Directions for this task:
Below are some records; repeat them all exactly, minus the pictures.

Extracted records:
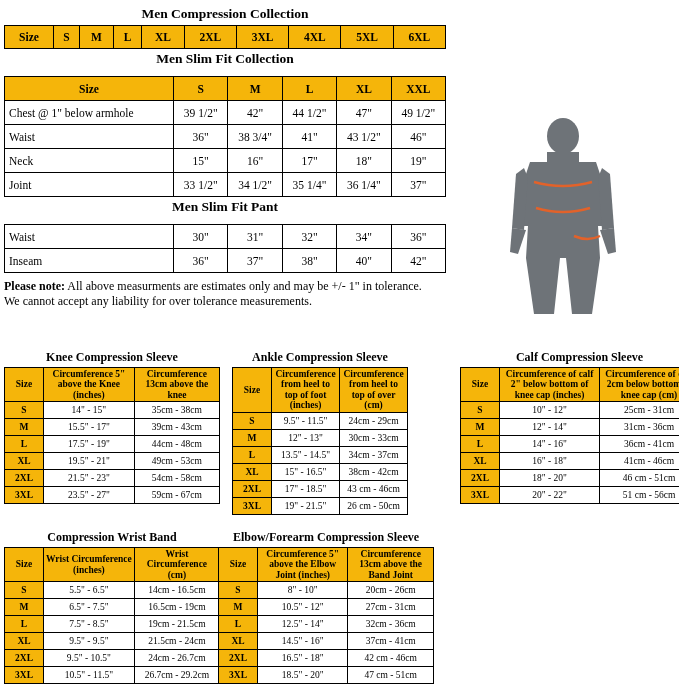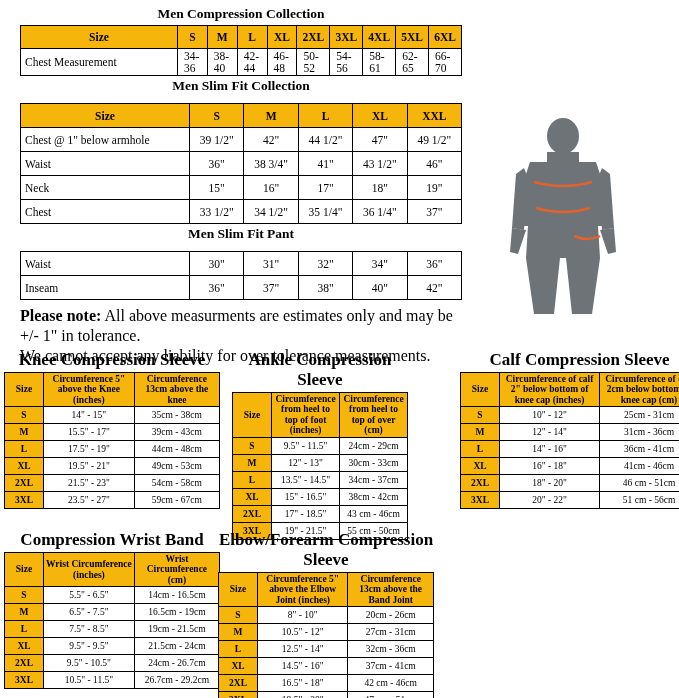"Men Compression Collection" #top-wrap { left: 20px -> 4px }
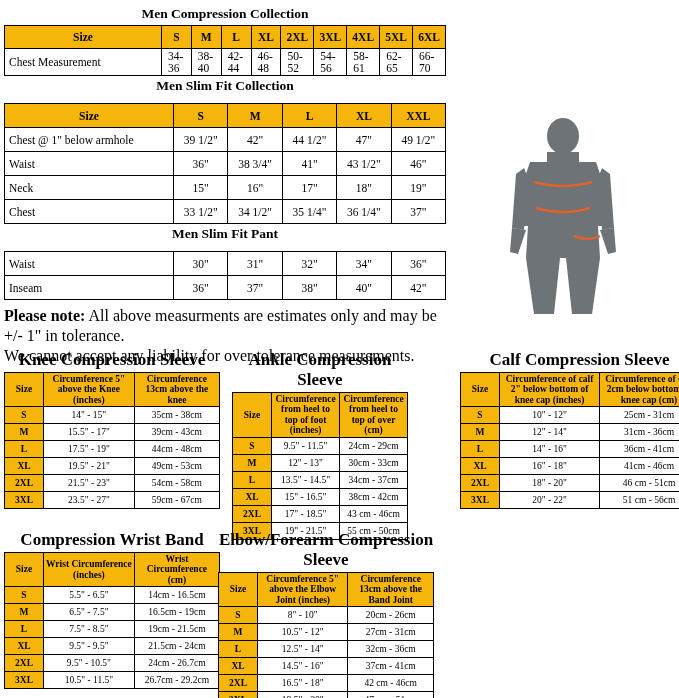"Chest Measurement" tr { html: <tr> <td>Chest Measurement</td> <td>34-36</td> <td>38-40</td> <td>42-44</td> <td>46-48</td> <td>50-52</td> <td>54-56</td> <td>58-61</td> <td>62-65</td> <td>66-70</td> </tr> -> none }
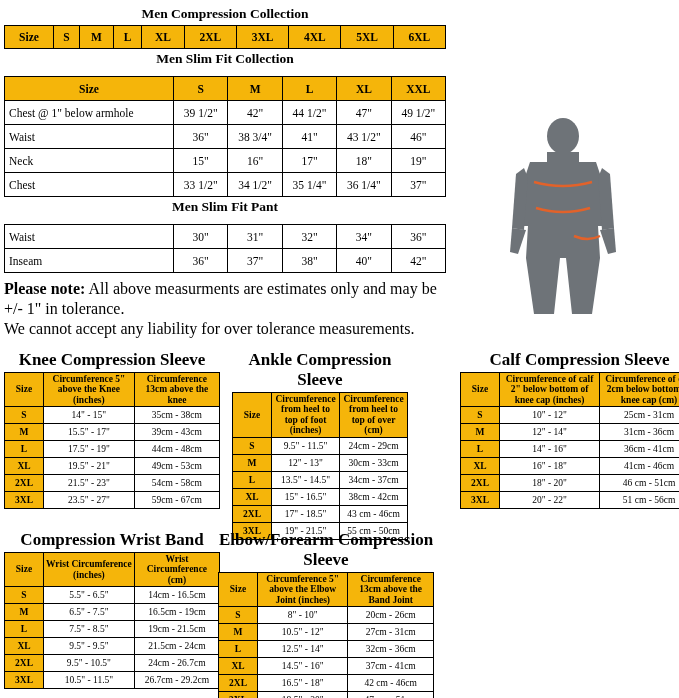"Chest" td.lbl { text: Chest -> Joint }
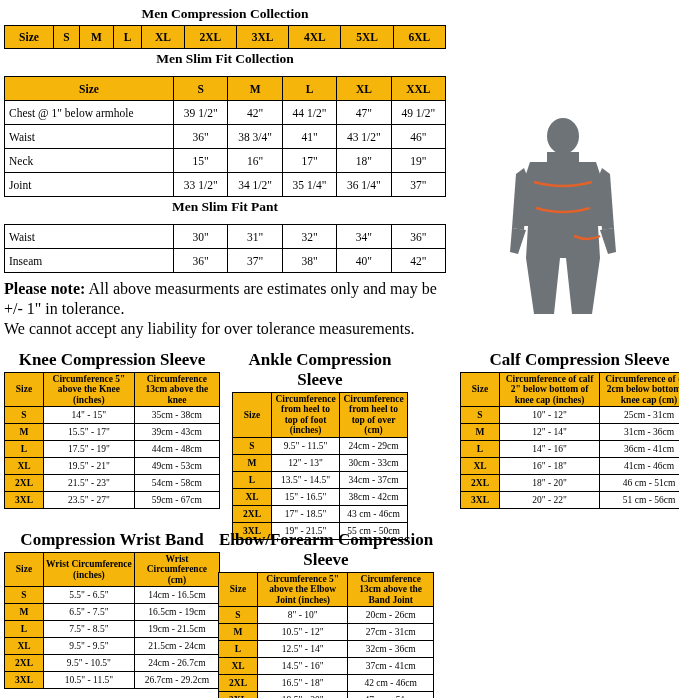"Please note: All above measurments" .note { font-size: 16px -> 12px }
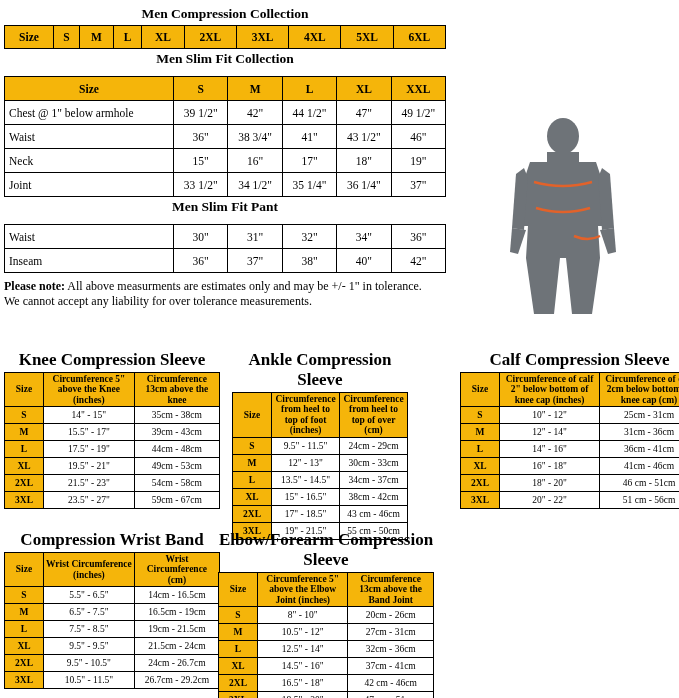"Knee Compression Sleeve" .mini .title { font-size: 17px -> 12px }
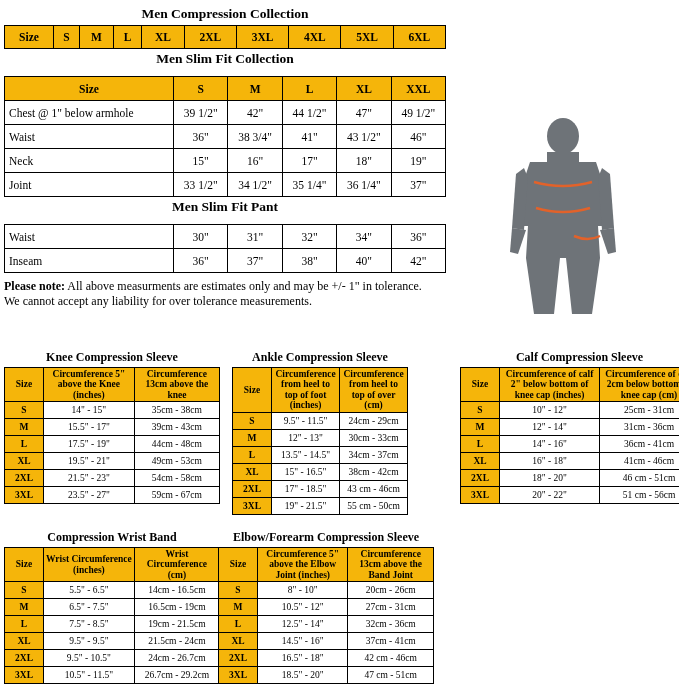"55 cm - 50cm" td { text: 55 -> 26 }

Answer section:
"Men Compression Collection" #top-wrap { left: 20px -> 4px }
"Chest Measurement" tr { html: <tr> <td>Chest Measurement</td> <td>34-36</td> <td>38-40</td> <td>42-44</td> <td>46-48</td> <td>50-52</td> <td>54-56</td> <td>58-61</td> <td>62-65</td> <td>66-70</td> </tr> -> none }
"Chest" td.lbl { text: Chest -> Joint }
"Please note: All above measurments" .note { font-size: 16px -> 12px }
"Knee Compression Sleeve" .mini .title { font-size: 17px -> 12px }
"55 cm - 50cm" td { text: 55 -> 26 }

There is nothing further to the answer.